Je suis convaincue que les réformes rendront le processus de sélection des jurés plus transparent, qu'elles favoriseront l’équité et l’impartialité, qu'elles amélioreront l’efficacité globale des procès devant jury et qu'elles renforceront la confiance du public dans le système de justice pénale.

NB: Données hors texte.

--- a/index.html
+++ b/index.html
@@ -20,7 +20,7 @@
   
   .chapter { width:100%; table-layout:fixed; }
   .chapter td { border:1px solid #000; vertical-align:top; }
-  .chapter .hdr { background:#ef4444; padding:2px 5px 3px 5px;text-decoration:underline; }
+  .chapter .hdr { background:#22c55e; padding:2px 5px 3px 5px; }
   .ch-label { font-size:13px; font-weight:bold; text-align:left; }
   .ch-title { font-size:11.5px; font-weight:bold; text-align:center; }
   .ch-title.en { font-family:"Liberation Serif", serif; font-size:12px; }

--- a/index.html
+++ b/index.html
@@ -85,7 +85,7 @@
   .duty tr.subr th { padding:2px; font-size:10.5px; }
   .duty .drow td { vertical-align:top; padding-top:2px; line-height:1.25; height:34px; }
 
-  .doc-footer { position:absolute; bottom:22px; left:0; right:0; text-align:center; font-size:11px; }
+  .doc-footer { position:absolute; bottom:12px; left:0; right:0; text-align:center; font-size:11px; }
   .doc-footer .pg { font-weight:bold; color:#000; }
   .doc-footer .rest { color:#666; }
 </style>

Le septième domaine de réforme renforcera la gestion des dossiers des tribunaux. Comme la Cour suprême du Canada l’a souligné dans sa décision de 2017 dans l’affaire Cody, les juges jouissent d’une position unique pour encourager et favoriser le changement de culture. Je suis tout à fait d’accord. Les juges s’occupent déjà de gérer les affaires et de voir à les traiter rapidement et équitablement grâce aux pouvoirs existants prévus dans le Code criminel et les règles judiciaires provinciales. Les réformes proposées renforceraient ces pouvoirs en permettant par exemple de nommer les juges responsables de la gestion de l’instance le plus tôt possible dans la procédure.

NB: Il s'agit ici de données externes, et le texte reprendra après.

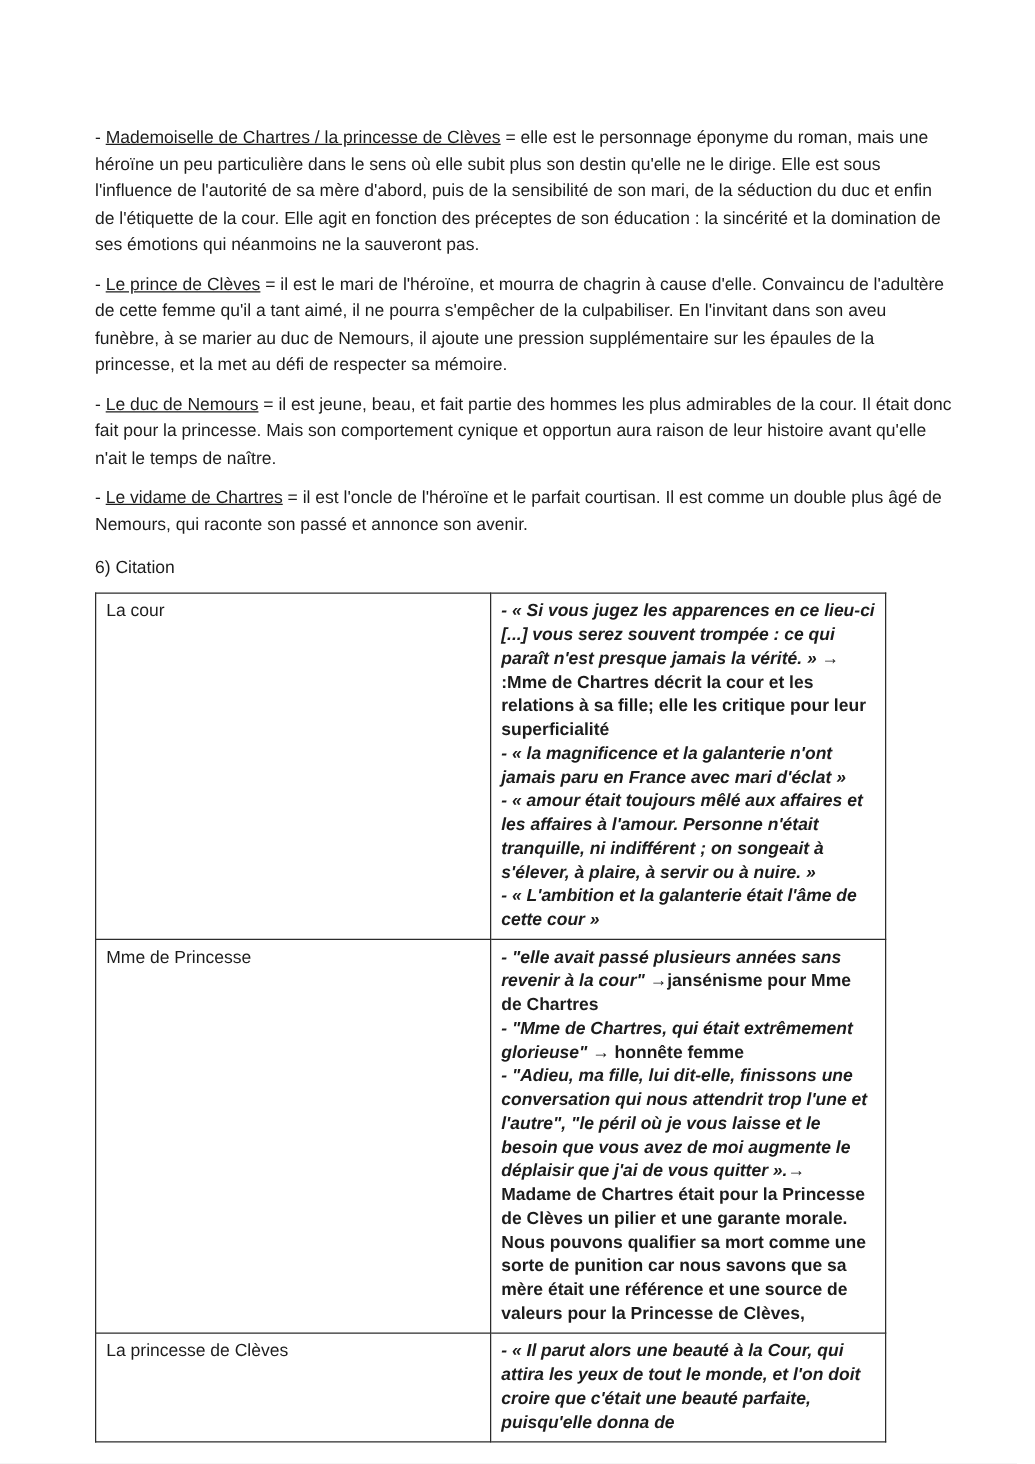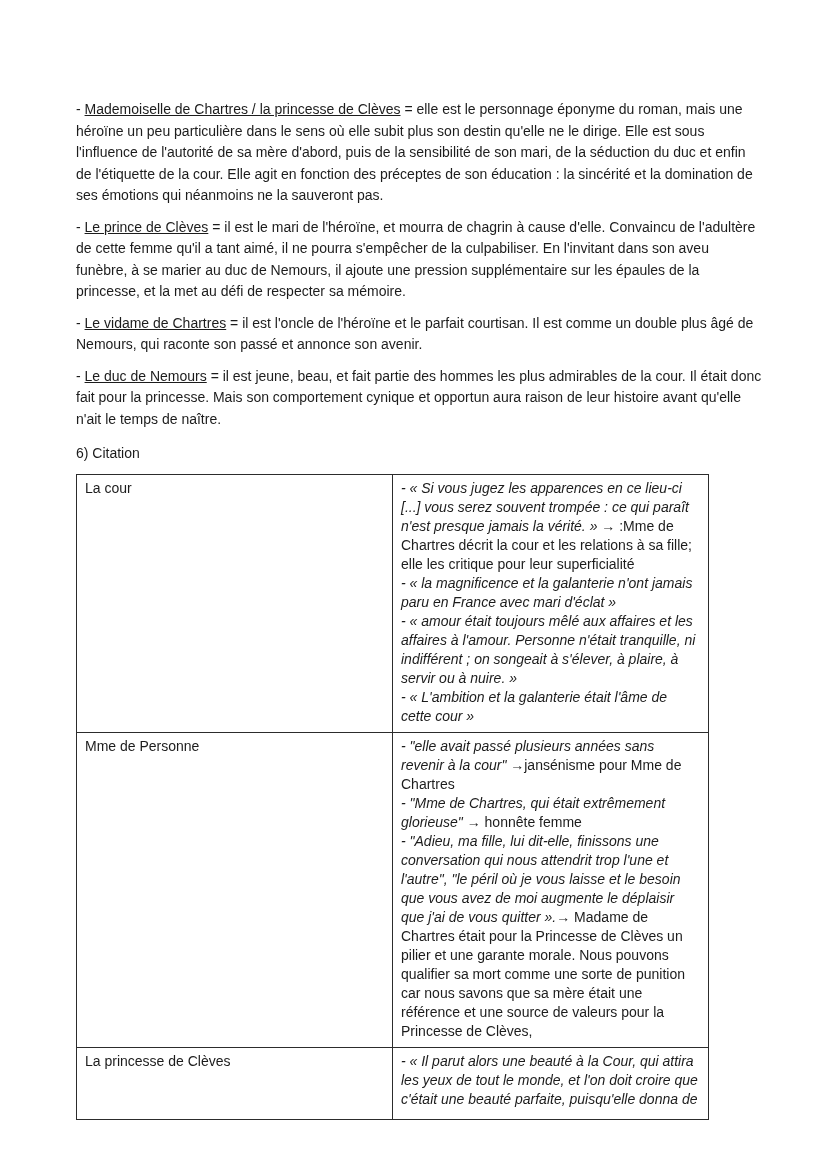--- a/index.html
+++ b/index.html
@@ -61,9 +61,9 @@
 
     <p class="para"><span>- </span><span class="u">Le prince de Clèves</span><span> = il est le mari de l'héroïne, et mourra de chagrin à cause d'elle. Convaincu de l'adultère de cette femme qu'il a tant aimé, il ne pourra s'empêcher de la culpabiliser. En l'invitant dans son aveu funèbre, à se marier au duc de Nemours, il ajoute une pression supplémentaire sur les épaules de la princesse, et la met au défi de respecter sa mémoire.</span></p>
 
+    <p class="para"><span>- </span><span class="u">Le duc de Nemours</span><span> = il est jeune, beau, et fait partie des hommes les plus admirables de la cour. Il était donc fait pour la princesse. Mais son comportement cynique et opportun aura raison de leur histoire avant qu'elle n'ait le temps de naître.</span></p>
+
     <p class="para"><span>- </span><span class="u">Le vidame de Chartres</span><span> = il est l'oncle de l'héroïne et le parfait courtisan. Il est comme un double plus âgé de Nemours, qui raconte son passé et annonce son avenir.</span></p>
-
-    <p class="para"><span>- </span><span class="u">Le duc de Nemours</span><span> = il est jeune, beau, et fait partie des hommes les plus admirables de la cour. Il était donc fait pour la princesse. Mais son comportement cynique et opportun aura raison de leur histoire avant qu'elle n'ait le temps de naître.</span></p>
 
     <div class="heading">6) Citation</div>
 

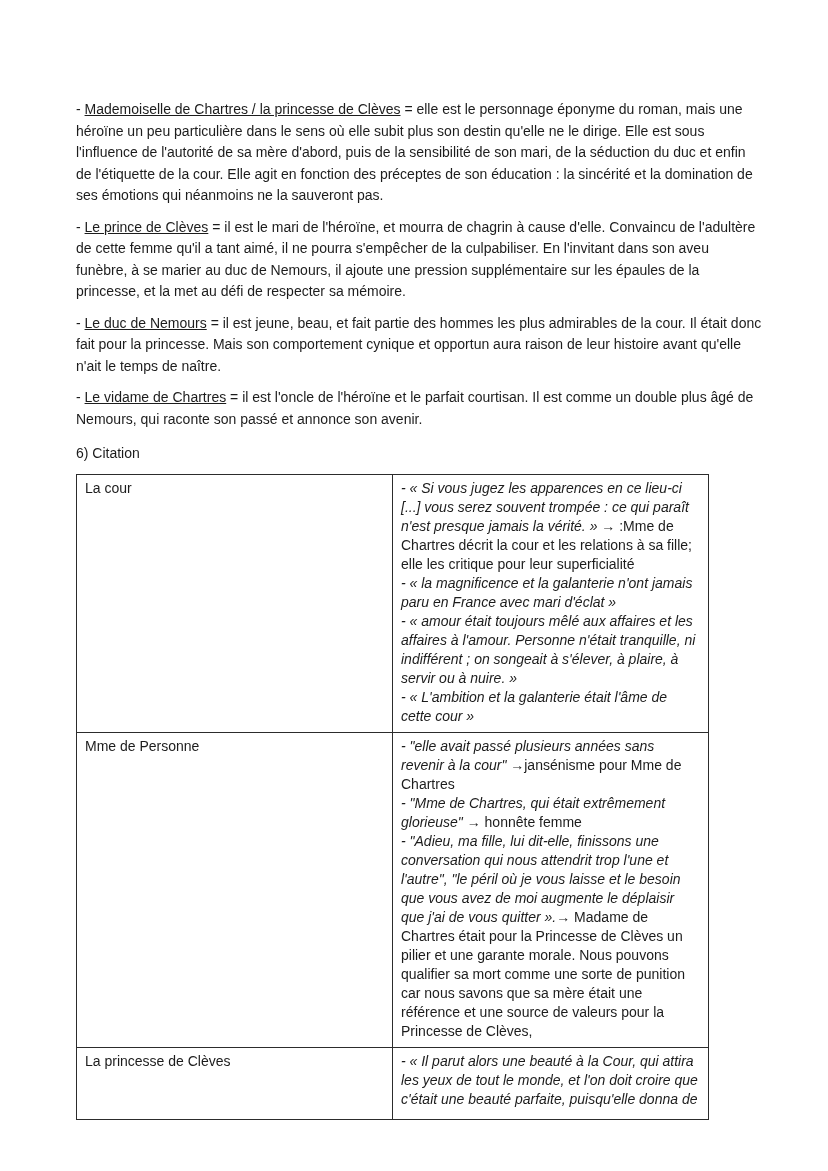--- a/index.html
+++ b/index.html
@@ -49,7 +49,7 @@
   td.cell-label { width: 316px; }
   td.cell-quotes { width: 316px; }
   .it { font-style: italic; }
-  .quote-item { margin: 0; }
+  .quote-item { margin: 0; font-weight: bold; }
 </style>
 </head>
 <body>

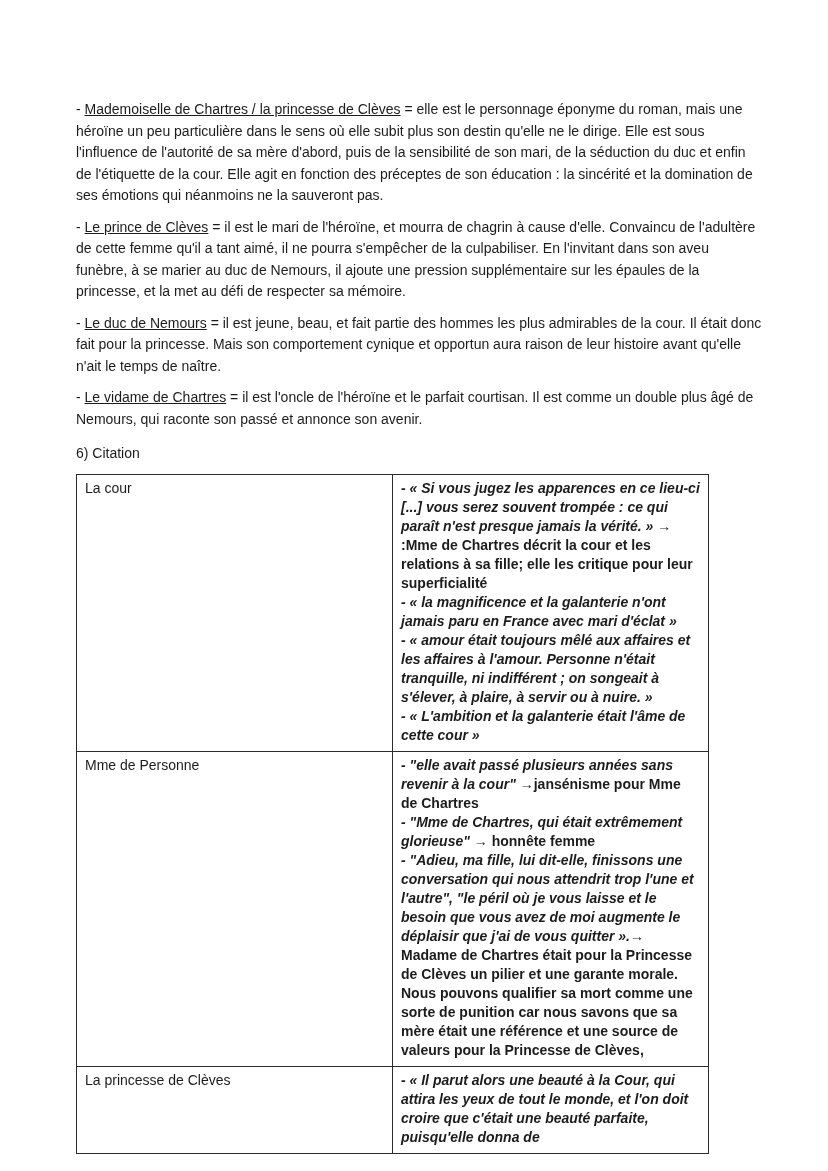--- a/index.html
+++ b/index.html
@@ -79,7 +79,7 @@
         </td>
       </tr>
       <tr>
-        <td class="cell-label" style="height:273px;"><span>Mme de Personne</span></td>
+        <td class="cell-label" style="height:273px;"><span>Mme de Princesse</span></td>
         <td class="cell-quotes">
           <div class="quote-item"><span class="it">- "elle avait passé plusieurs années sans revenir à la cour" </span><span>→jansénisme pour Mme de Chartres</span></div>
           <div class="quote-item"><span class="it">- "Mme de Chartres, qui était extrêmement glorieuse" </span><span>→ honnête femme</span></div>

En plus des réformes majeures dont j’ai parlé jusqu’ici, le projet de loi apportera des modifications techniques afin d’accroître l’efficacité, notamment en facilitant le recours à la technologie à distance ainsi qu'en consolidant et en précisant le pouvoir du procureur général du Canada d’intenter des poursuites.
Enfin, le projet de loi permettra de faire un meilleur usage du temps limité dont dispose le Parlement en englobant trois projets de loi qui portent sur la justice dont le Parlement est actuellement saisi: les projets de loi , et .
En terminant, le projet de loi propose des réformes constructives qui accéléreront les procédures pénales et qui amélioreront la sécurité de la population canadienne tout en offrant des mesures pour régler le problème de la surreprésentation des peuples autochtones et des Canadiens marginalisés dans le système de justice pénale.
Le système de justice pénale canadien doit être juste et équitable. Les victimes, les familles, les accusés et tous les intervenants qui y évoluent ne méritent rien de moins. J’exhorte tous les députés à appuyer cette importante mesure législative.